Hybrid approach1 [Monopeptide composition and PROSITE] based prediction: In this percentage composition of all 20 monopeptides were calculated and we have selected four PROSITE motifs (PS50862, PS00178, PS50860 and PS50861) and created a hybrid approach with monopeptide composition and prepared a SVM based model for total 24 (20+4) vectors for each sequence. which inturn were used to derive the weight corrosponding to each monopeptide and PROSITE motif. It was done by substracting the composition data and motif data. To determine the any unknown protein, monopeptide compositions and PROSITE motif is calculated and then corrosponding weight is multiplied to it. All the 24 values determined in this way is summedup to get the cumulative score. If the cumulative score is less than 0 then it will be classified as non-Aminoacyl-tRNA synthetases protein and vice-versa. We have added one additional signature profile PS50889 for the prediction between class-1 and class-2 aaRSs, by using 25 (20+5) vectors input.
Hybrid approach2 [Dipeptide composition and PROSITE] based prediction: In this percentage composition of all 400 (20X20) dipeptides were calculated and we have selected four PROSITE motifs (PS50862, PS00178, PS50860 and PS50861) and created a hybrid approach with dipeptide composition and prepared a SVM based model for total 404 (400+4) vectors for each sequence. which inturn were used to derive the weight corrosponding to each dipeptide and PROSITE motif. It was done by substracting the composition data and motif data. To determine the any unknown protein, dipeptide compositions and PROSITE motif is calculated and then corrosponding weight is multiplied to it. All the 404 values determined in this way is summedup to get the cumulative score. If the cumulative score is less than 0 then it will be classified as non-Aminoacyl-tRNA synthetases protein and vice-versa.

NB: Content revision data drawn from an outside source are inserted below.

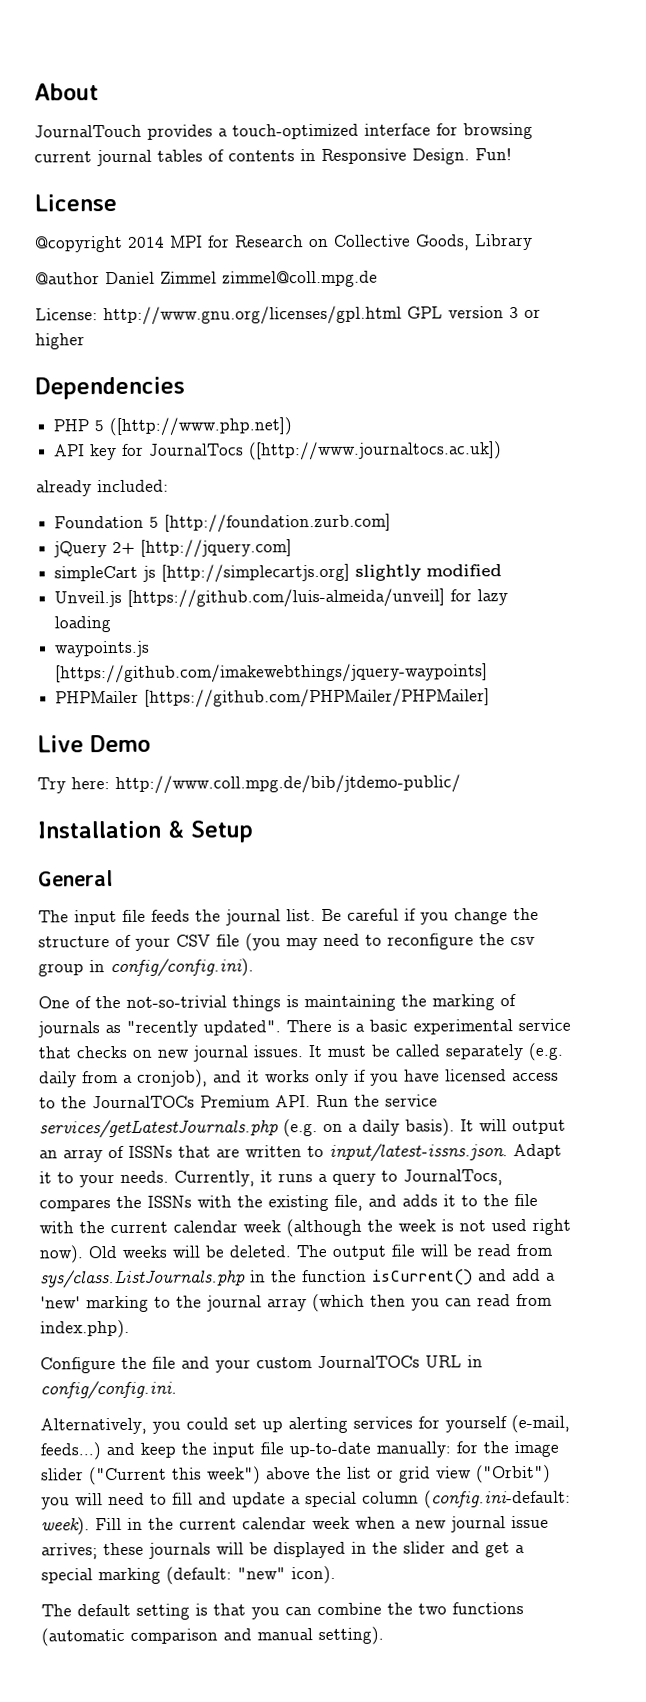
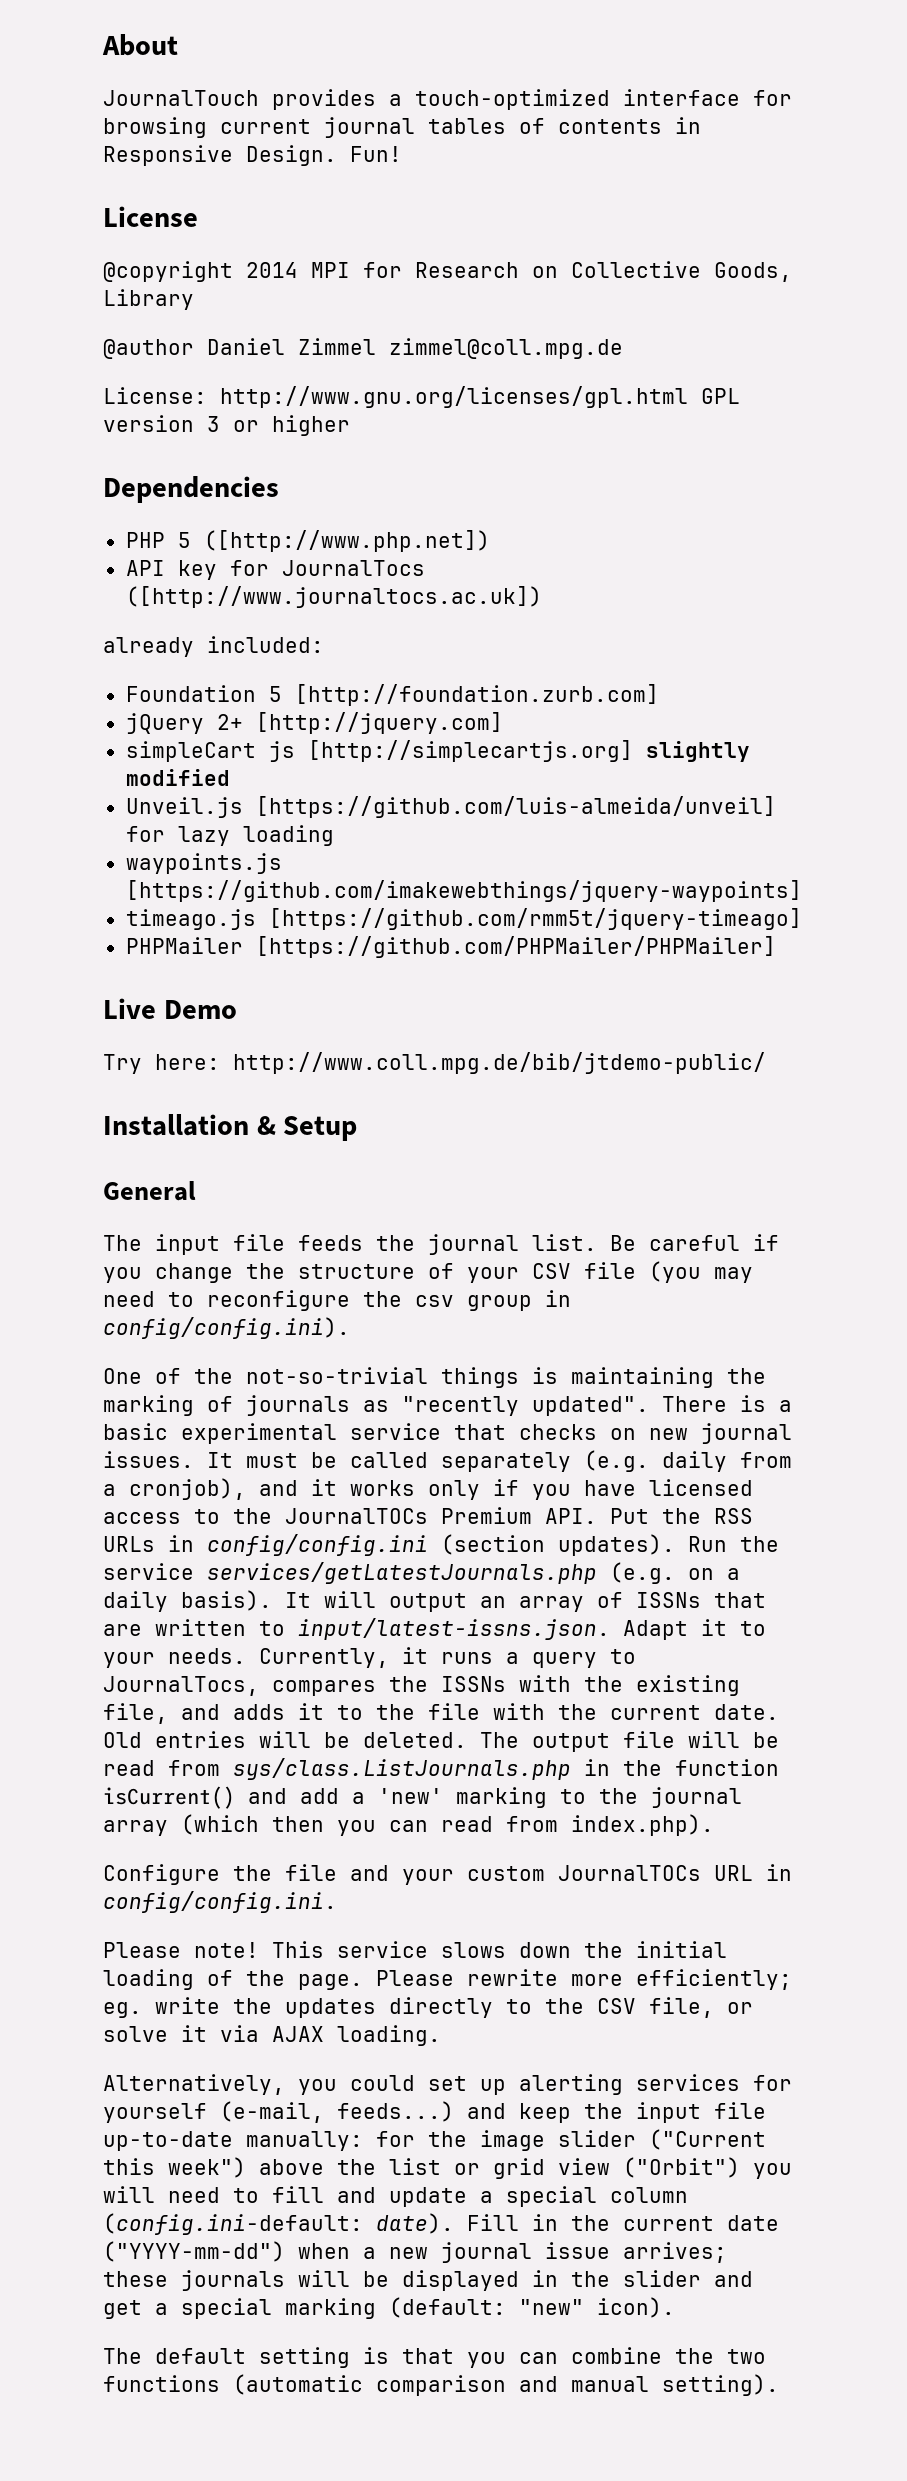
+ timeago.js [https://github.com/rmm5t/jquery-timeago]
- It must be called separately (e.g. daily from a cronjob), and it works only if you have licensed access to the JournalTOCs Premium API. Run the service services/getLatestJournals.php (e.g. on a daily basis).
+ It must be called separately (e.g. daily from a cronjob), and it works only if you have licensed access to the JournalTOCs Premium API. Put the RSS URLs in config/config.ini (section updates). Run the service services/getLatestJournals.php (e.g. on a daily basis).
- Currently, it runs a query to JournalTocs, compares the ISSNs with the existing file, and adds it to the file with the current calendar week (although the week is not used right now). Old weeks will be deleted.
+ Currently, it runs a query to JournalTocs, compares the ISSNs with the existing file, and adds it to the file with the current date. Old entries will be deleted.
+ Please note! This service slows down the initial loading of the page. Please rewrite more efficiently; eg. write the updates directly to the CSV file, or solve it via AJAX loading.
- Alternatively, you could set up alerting services for yourself (e-mail, feeds...) and keep the input file up-to-date manually: for the image slider ("Current this week") above the list or grid view ("Orbit") you will need to fill and update a special column (config.ini-default: week).
+ Alternatively, you could set up alerting services for yourself (e-mail, feeds...) and keep the input file up-to-date manually: for the image slider ("Current this week") above the list or grid view ("Orbit") you will need to fill and update a special column (config.ini-default: date).
- Fill in the current calendar week when a new journal issue arrives; these journals will be displayed in the slider and get a special marking (default: "new" icon).
+ Fill in the current date ("YYYY-mm-dd") when a new journal issue arrives; these journals will be displayed in the slider and get a special marking (default: "new" icon).

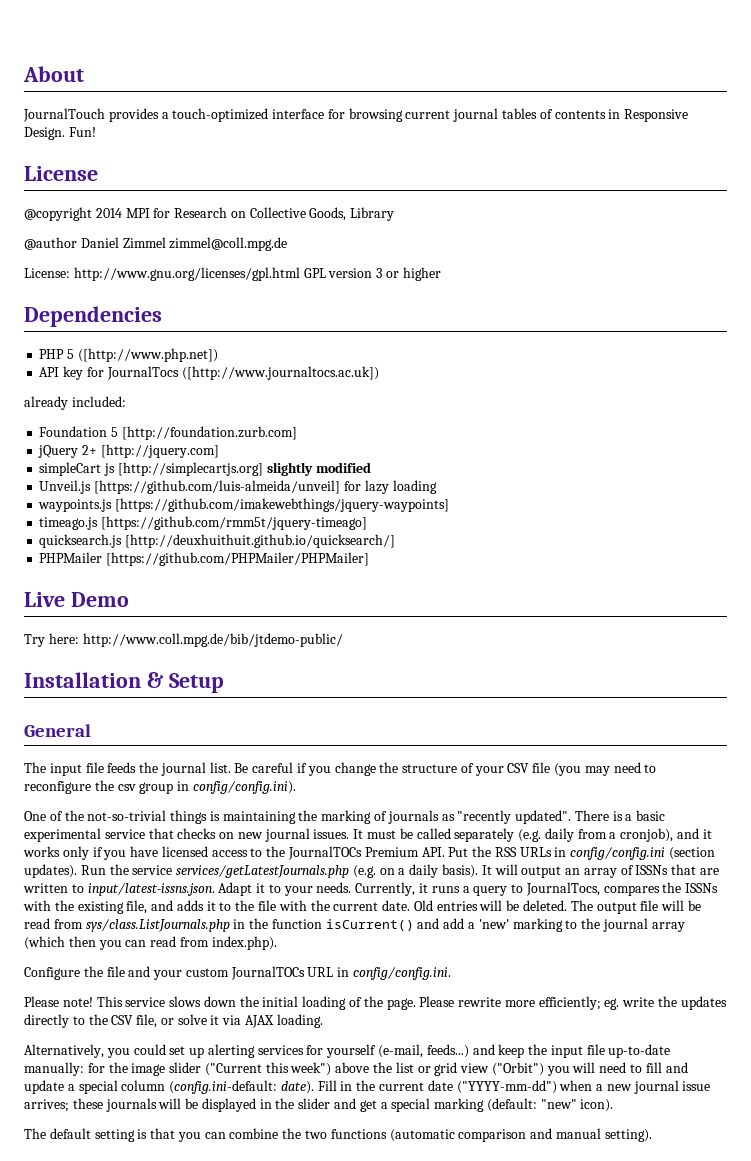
+ quicksearch.js [http://deuxhuithuit.github.io/quicksearch/]

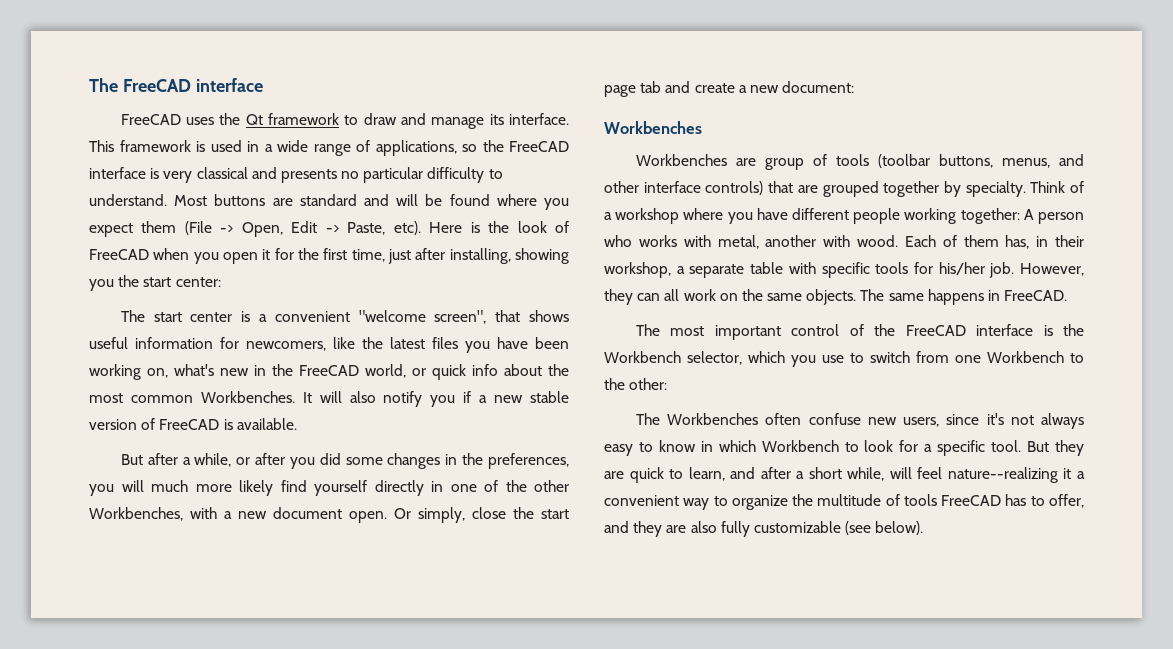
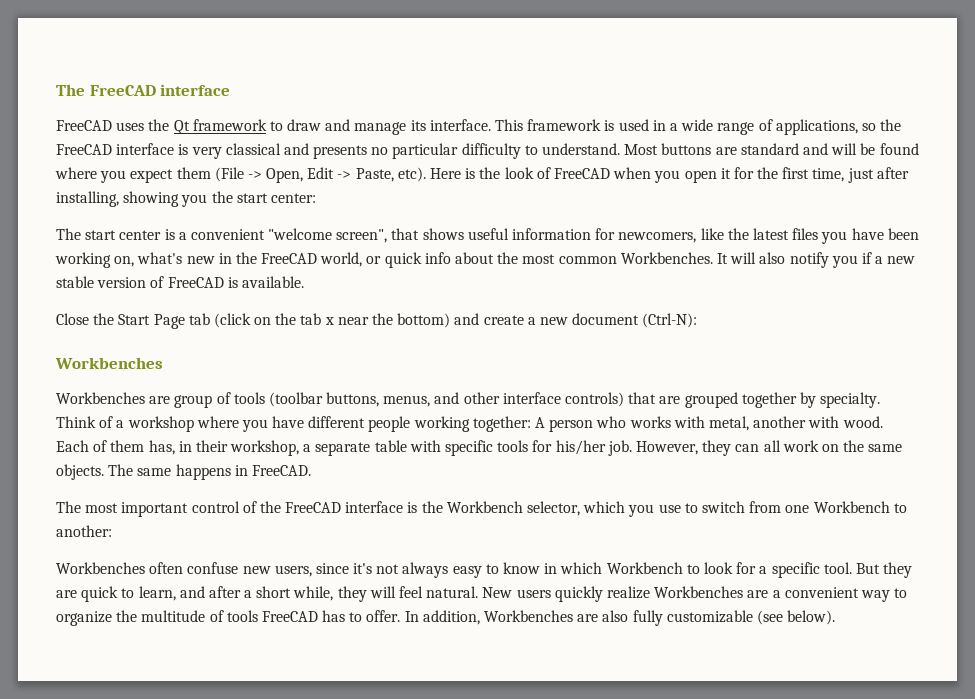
- But after a while, or after you did some changes in the preferences, you will much more likely find yourself directly in one of the other Workbenches, with a new document open. Or simply, close the start page tab and create a new document:
+ Close the Start Page tab (click on the tab x near the bottom) and create a new document (Ctrl-N):
- The most important control of the FreeCAD interface is the Workbench selector, which you use to switch from one Workbench to the other:
- The Workbenches often confuse new users, since it's not always easy to know in which Workbench to look for a specific tool.
+ The most important control of the FreeCAD interface is the Workbench selector, which you use to switch from one Workbench to another:
+ Workbenches often confuse new users, since it's not always easy to know in which Workbench to look for a specific tool.
- But they are quick to learn, and after a short while, will feel nature--realizing it a convenient way to organize the multitude of tools FreeCAD has to offer, and they are also fully customizable (see below).
+ But they are quick to learn, and after a short while, they will feel natural. New users quickly realize Workbenches are a convenient way to organize the multitude of tools FreeCAD has to offer. In addition, Workbenches are also fully customizable (see below).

We have added one additional signature profile PS50889 for the prediction between class-1 and class-2 aaRSs, by using 405 (400+5) vectors input. In the case of 30% non-redundanct dataset, we have combined domain based features with selected 18 dipeptides for the discrimination between aaRSs and non-aaRSs and 14 dipeptides for discrimination between class-1 and class-2 aaRSs.
Sequence Redundancy Options: We have developed the different prediction methods for the different redundancy (100%, 90%, 80%, 70%, 60%, 50%, 40% and 30%) of sequences. User can select any one type of method for the prediction od AARS. The default prediction method is based on 30% redundancy.
Realistic dataset based prediction: In this prediction, we have created a realistic dataset, which contains 117 aaRSs and 1200 non-aaRSs (nearly 1:10 ratio of aaRSs/positive and non-aaRSs/negative instances). We developed models using Hybrid approach2(selected dipeptide composition and domain features) for discriminating aaRSs and non-aaRSs on above 30% non-redundant dataset.
SVM Threshold Options: The method is based on Support Vector Machine (SVM). Depending upon the threshold value which user choices, SVM will classify the unknown protein into AARS and non-AARS protein. The default threshold is 0.0. If user want less sensitivity but more specificity, then higher threshold value should be specified, but if opposite is anticipated then lower threshold value should be choosen. So, the expected outcome will depends on the trade-off between sensitivity and specificity.